O estudo, publicado na Physical Review Letters (PRL) , tenta resolver esse problema e explicar o espectro de ondas gravitacionais observado em 2021 pelas colaborações do Pulsar Timing Array.
O autor do estudo, Dr. Gonzalo Alonso Alvarez, pós-doutorado na Universidade de Toronto, falando sobre a motivação por trás do trabalho da equipe, ele disse: "O que mais nos impressionou quando as colaborações do Pulsar Timing Array anunciaram evidências de um espectro de ondas gravitacionais é que havia espaço para testar novos cenários de física de partículas, especificamente autointerações de matéria escura , mesmo dentro da explicação astrofísica padrão de fusões de buracos negros supermassivos."
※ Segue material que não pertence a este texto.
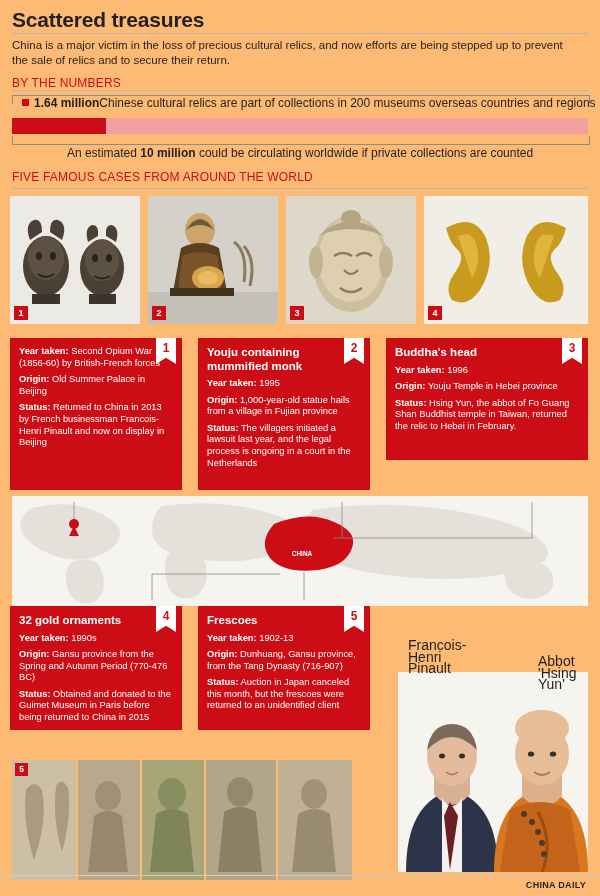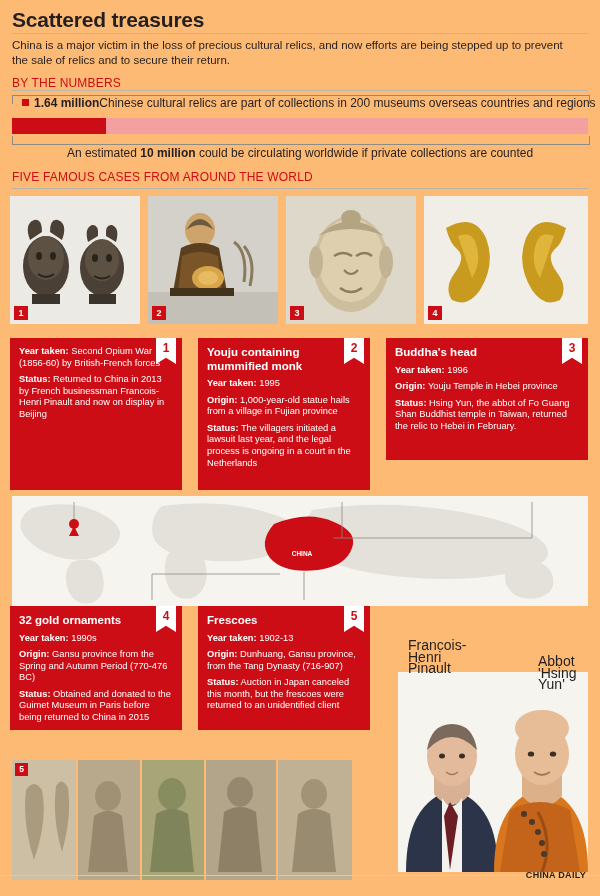"Origin: Old Summer Palace in" p { html: none -> <p><b>Origin:</b><span> Old Summer Palace in Beijing</span></p> }
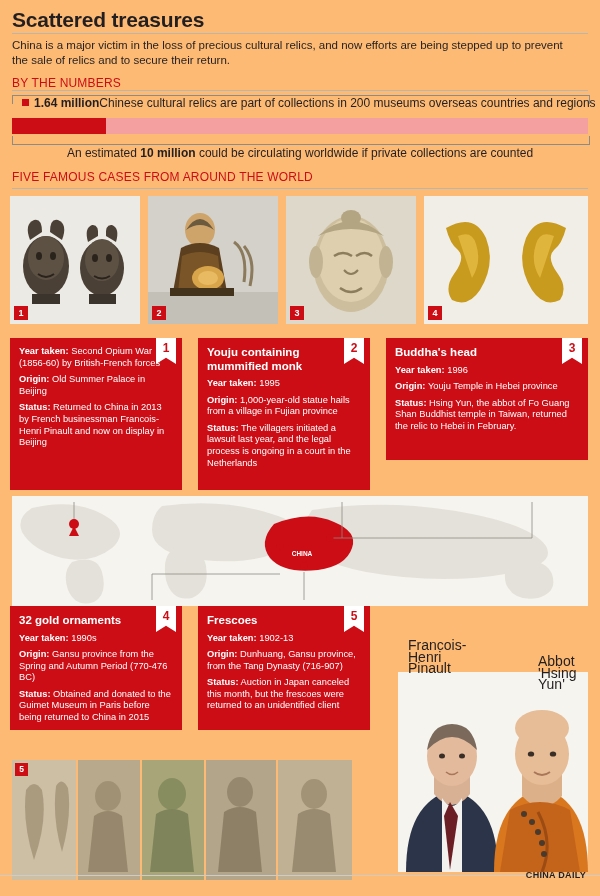"CHINA DAILY" .credit { bottom: 16px -> 6px }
Por que parar em 1 parsec?
Quando SMBHs de duas galáxias em fusão são separadas por 1 parsec, duas coisas opostas estão em jogo.
Primeiro, objetos grandes como um SMBH causam ondulações no espaço-tempo, levando à formação de ondas gravitacionais que viajam pelo espaço-tempo. Essas ondas gravitacionais carregam energia para longe da fonte. Quando dois SMBHs se fundem, as ondas gravitacionais carregam energia para longe da fusão, fazendo com que os buracos negros espiralem para dentro mais rapidamente.
A segunda é uma força de atrito chamada atrito dinâmico. Quando objetos massivos como buracos negros viajam através de um meio (como poeira e estrelas), eles têm um rastro de fluido perturbado chamado de esteira. Por exemplo, quando um navio se move através da água, ele deixa um rastro turbulento de água atrás de si; este é seu rastro.
As partículas atraídas para o SMBH pela gravidade podem causar uma força de arrasto, que é atrito dinâmico. Esse atrito se opõe ao movimento do objeto massivo, forçando-o a desacelerar. No caso de dois SMBHs se fundindo, isso pode fazer com que parem de se mover um em direção ao outro.
"Cálculos anteriores descobriram que esse processo para quando os buracos negros estão a cerca de 1 parsec de distância um do outro, uma situação às vezes chamada de problema do parsec final", explicou o Dr. Alvarez.
É aqui que o atrito dinâmico entra em jogo. Isso pode se opor ou auxiliar na fusão dos dois SMBHs.
Matéria escura autointerativa
Os pesquisadores propõem que uma forma de matéria escura pode ser a solução para esse problema.
"Neste artigo, mostramos que incluir o efeito anteriormente negligenciado da matéria escura pode ajudar os buracos negros a superar esse parsec final de separação e fusão, emitindo assim um sinal de onda gravitacional que corresponde ao observado pelos Pulsar Timing Arrays", disse o Dr. Alvarez.
Em uma galáxia, a matéria escura está predominantemente presente no halo galático, a região que cerca a galáxia visível. Mas, ela também está presente perto do núcleo galático, onde o SMBH está presente. Portanto, a natureza da matéria escura pode desempenhar um papel crucial na fusão de SMBHs.
A matéria escura autointerativa (SIDM) é uma forma hipotética de matéria escura na qual as partículas de matéria escura interagem entre si por meio de uma nova força desconhecida.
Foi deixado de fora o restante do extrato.